Copy out the entries below exactly as they stand, but only from the line containing "(302, 317) none" through the line containing "[367,375,583,394] [118,405,543,421] scheduling".
[Dataset records — start]
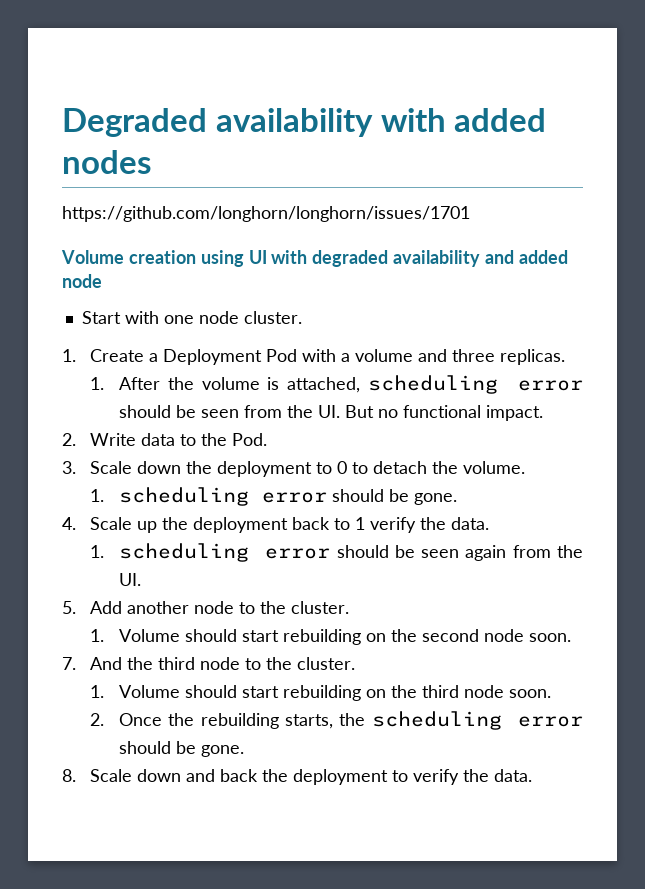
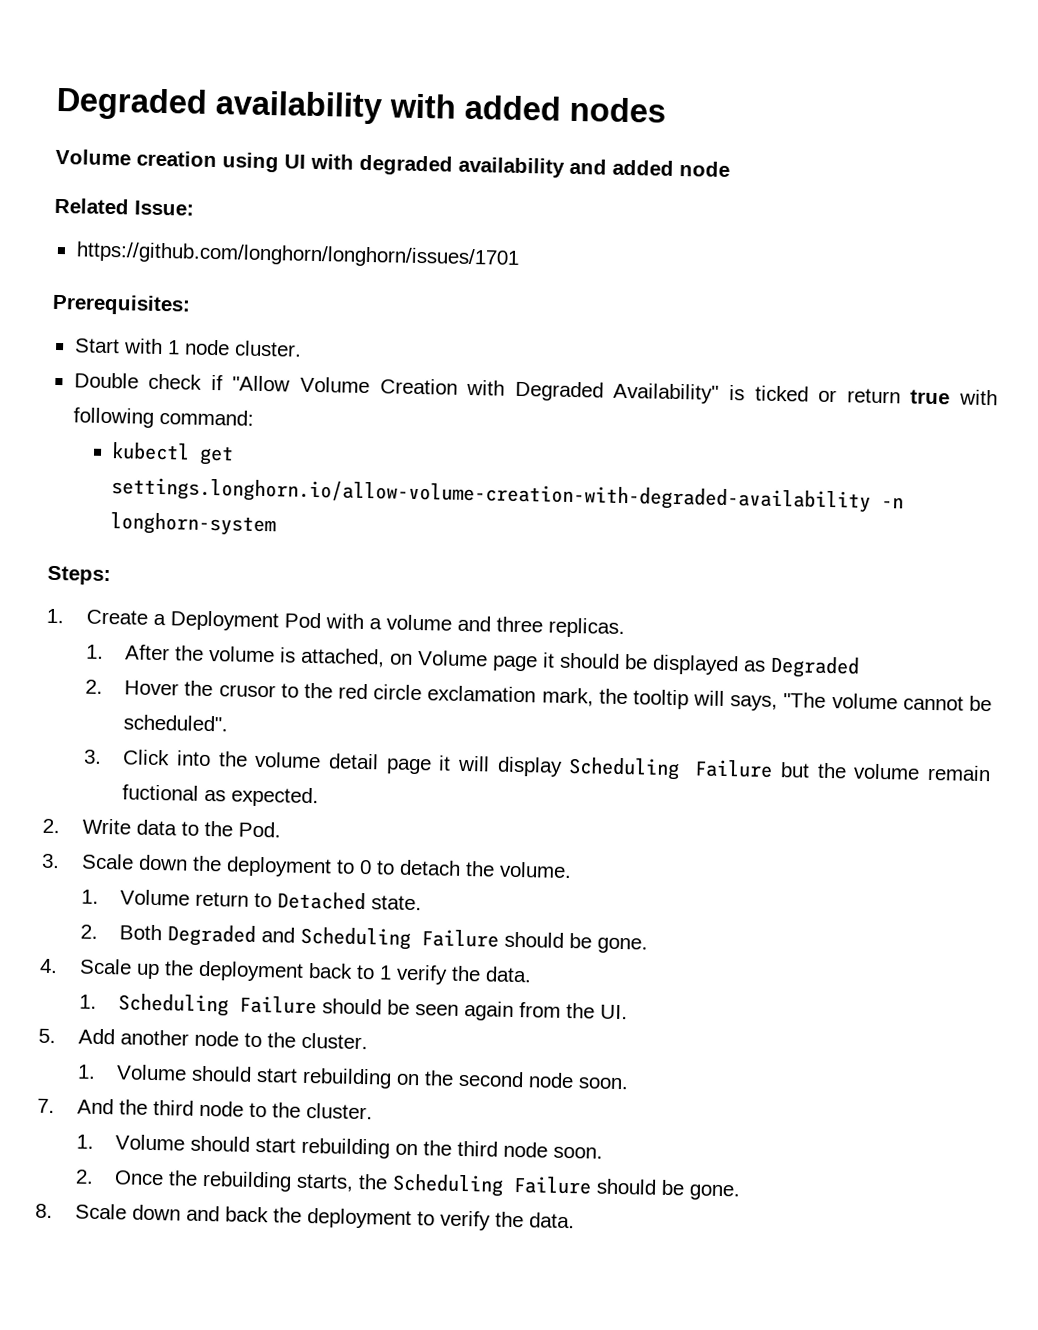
[62,206,470,222] // https://github.com/longhorn/longhorn/issues/1701 -> (666, 109) none
(102, 281) none -> [54,197,194,216] [75,241,520,269] [52,293,191,316] // Related Issue: // https://github.com/longhorn/longhorn/issues/1701 // Prerequisites:
[163,315,194,324] one -> [166,340,180,355] 1
(302, 317) none -> [73,372,998,406] [72,407,254,428] [111,442,235,466] [111,477,905,513] [110,512,277,537] [47,565,111,586] // Double check if "Allow Volume Creation with Degraded Availability" is ticked or return true with following command: // kubectl get settings.longhorn.io/allow-volume-creation-with-degraded-availability -n longhorn-system // Steps:
[367,375,583,394] [118,405,543,421] scheduling error should be seen from the UI. But no functional impact. -> [389,650,861,679] [84,679,993,712] [123,714,229,732] [83,749,991,782] [122,784,320,808] on Volume page it should be displayed as Degraded // 2. Hover the crusor to the red circle exclamation mark, the tooltip will says, "The volume cannot be scheduled". // 3. Click into the volume detail page it will display Scheduling Failure but the volume remain fuctional as expected.
[118,487,327,506] scheduling error -> [120,889,423,911] [79,924,500,950] Volume return to Detached state. // 2. Both Degraded and Scheduling Failure
[118,543,331,562] scheduling error -> [118,993,318,1017] Scheduling Failure
[371,711,583,730] scheduling error -> [392,1173,593,1197] Scheduling Failure

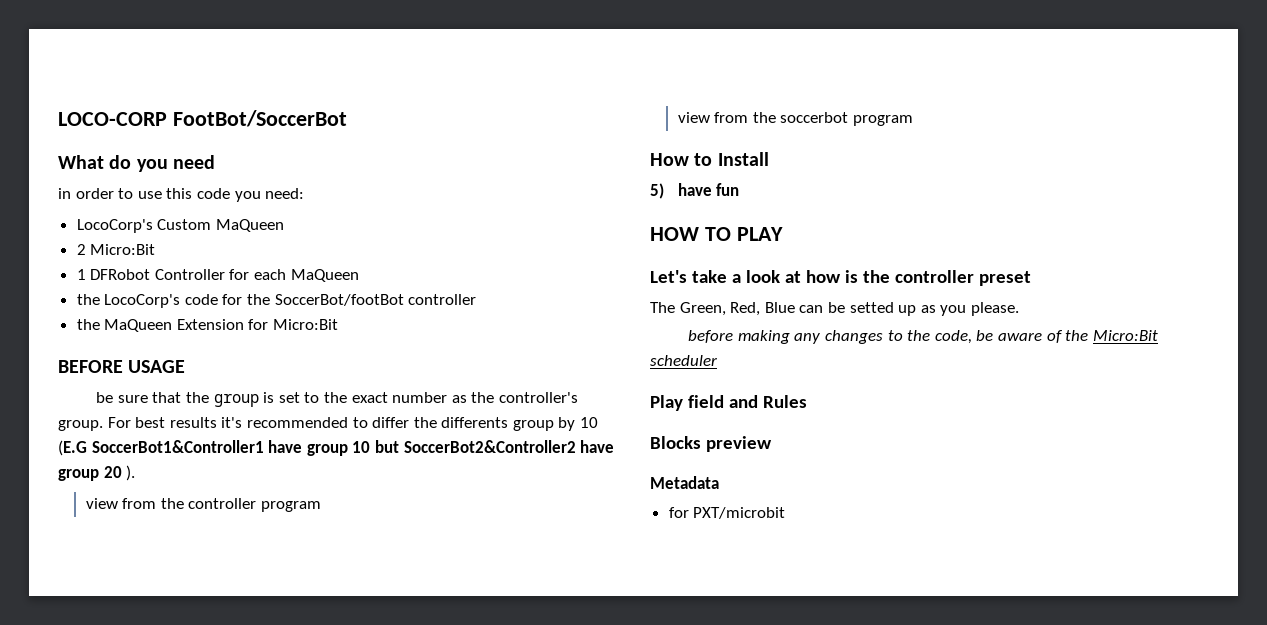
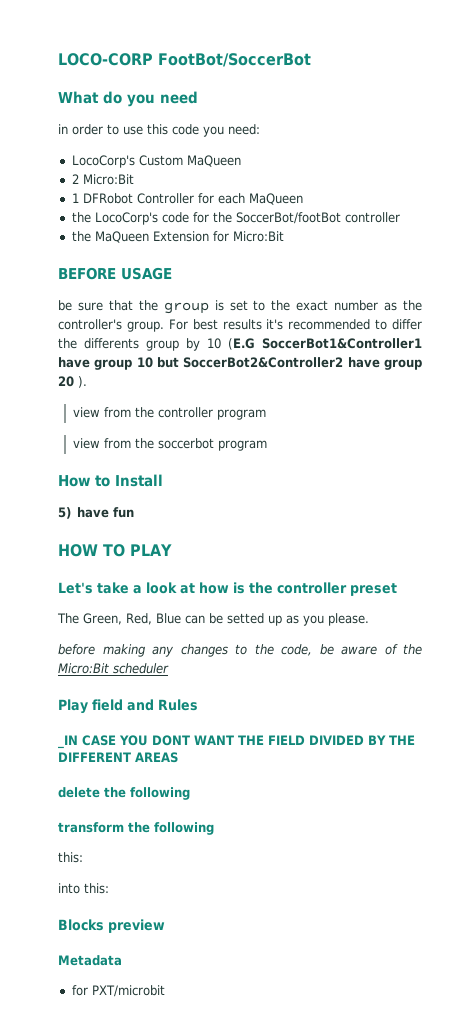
(807, 401) none -> [58,735,415,749] [58,752,178,763] [58,787,190,800] [58,822,214,835] [58,852,83,863] [58,883,109,894] // _IN CASE YOU DONT WANT THE FIELD DIVIDED BY THE DIFFERENT AREAS // delete the following // transform the following // this: // into this:

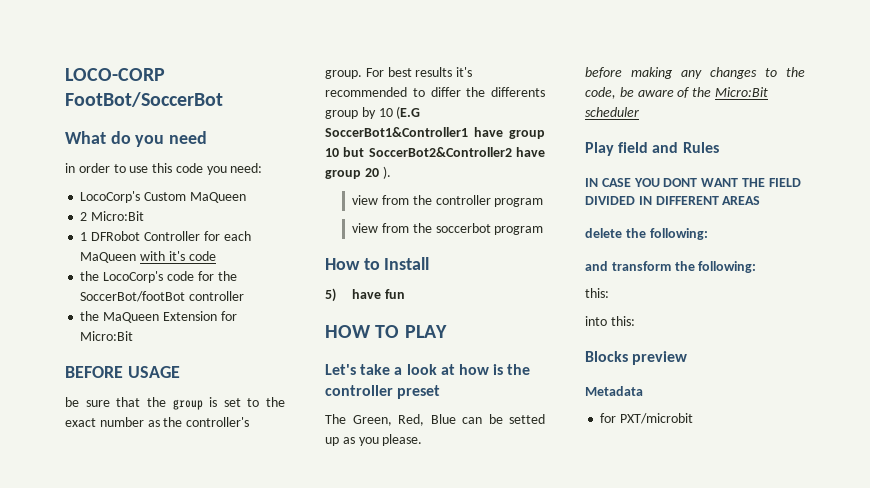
(303, 199) none -> [140,251,216,261] with it's code
[58,735,78,749] _IN -> [585,178,598,187] IN
[368,735,415,745] BY THE -> [638,196,652,205] IN
[130,787,190,800] following // -> [649,228,708,240] [585,261,608,271] following: // and
[154,822,214,835] following -> [698,261,757,273] following:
[Dataset records — finish]
**Response area**
(302, 317) none -> [73,372,998,406] [72,407,254,428] [111,442,235,466] [111,477,905,513] [110,512,277,537] [47,565,111,586] // Double check if "Allow Volume Creation with Degraded Availability" is ticked or return true with following command: // kubectl get settings.longhorn.io/allow-volume-creation-with-degraded-availability -n longhorn-system // Steps:
[367,375,583,394] [118,405,543,421] scheduling error should be seen from the UI. But no functional impact. -> [389,650,861,679] [84,679,993,712] [123,714,229,732] [83,749,991,782] [122,784,320,808] on Volume page it should be displayed as Degraded // 2. Hover the crusor to the red circle exclamation mark, the tooltip will says, "The volume cannot be scheduled". // 3. Click into the volume detail page it will display Scheduling Failure but the volume remain fuctional as expected.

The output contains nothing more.